# Customer Segmentation
Customer segmentation is the process of dividing customers into groups based on common characteristics so companies can market to each group effectively and appropriately.

In business-to-business marketing, a company might segment customers according to a wide range of factors, including:

1.    Industry
1.    Number of employees
1.    Products previously purchased from the company
1.    Location

In business-to-consumer marketing, companies often segment customers according to demographics that include:

1.    Age
1.    Gender
1.    Marital status
1.    Location (urban, suburban, rural)
1.    Life stage (single, married, divorced, empty-nester, retired, etc.)


![ Customer Segmentation ](https://www.ebcg.com/wp-content/uploads/2017/09/Market-Segmentation-1-600x442.jpg) ![]()


# How to segment Customers
Customer segmentation requires a company to gather specific information – data – about customers and analyze it to identify patterns that can be used to create segments.

Some of that can be gathered from purchasing information – job title, geography, products purchased, for example. Some of it might be gleaned from how the customer entered your system. An online marketer working from an opt-in email list might segment marketing messages according to the opt-in offer that attracted the customer, for example. Other information, however, including consumer demographics such as age and marital status, will need to be acquired in other ways.

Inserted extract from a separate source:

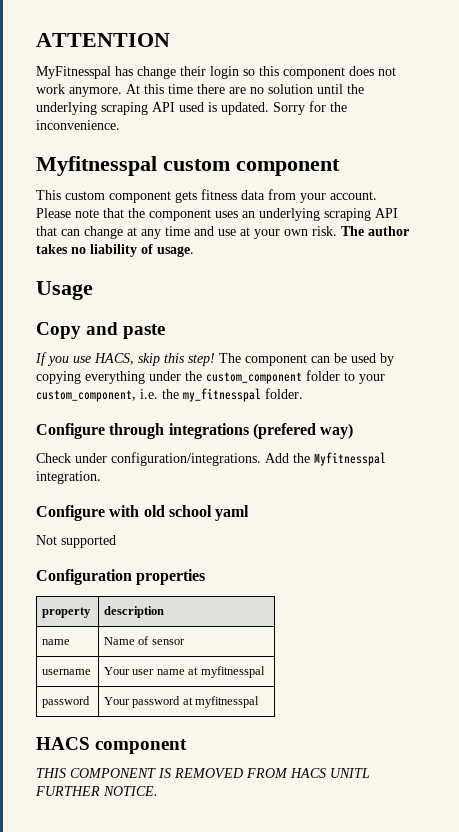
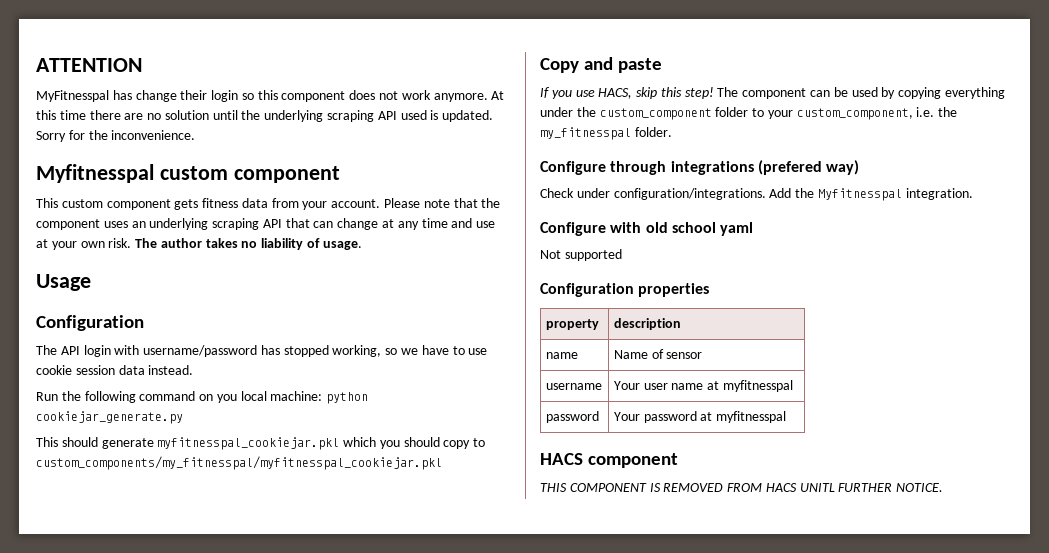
(93, 290) none -> [36,315,144,331] [36,345,488,357] [36,365,194,375] [36,391,369,404] [36,411,183,424] [36,437,486,450] [36,456,442,470] // Configuration // The API login with username/password has stopped working, so we have to use cookie session data instead. // Run the following command on you local machine: python cookiejar_generate.py // This should generate myfitnesspal_cookiejar.pkl which you should copy to custom_components/my_fitnesspal/myfitnesspal_cookiejar.pkl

Typical information-gathering methods include:

   Face-to-face or telephone interviews
   Surveys
   General research using published information about market categories
   Focus groups


In [2]:
import numpy as np
import pandas as pd
import matplotlib.pyplot as plt
import seaborn as sns
%matplotlib inline

In [3]:
data = pd.read_csv('../input/customer-segmentation-tutorial-in-python/Mall_Customers.csv')
data.head()

In [4]:
data.shape

In [5]:
data.describe()

In [6]:
plt.figure(figsize=(15,6))
n = 0
for x in ['Age','Annual Income (k$)','Spending Score (1-100)']:
  n+=1
  plt.subplot(1,3,n)
  plt.subplots_adjust(hspace = 0.5,wspace = 0.5)
  sns.distplot(data[x],bins = 20)
  plt.title('distribution of {}'.format(x))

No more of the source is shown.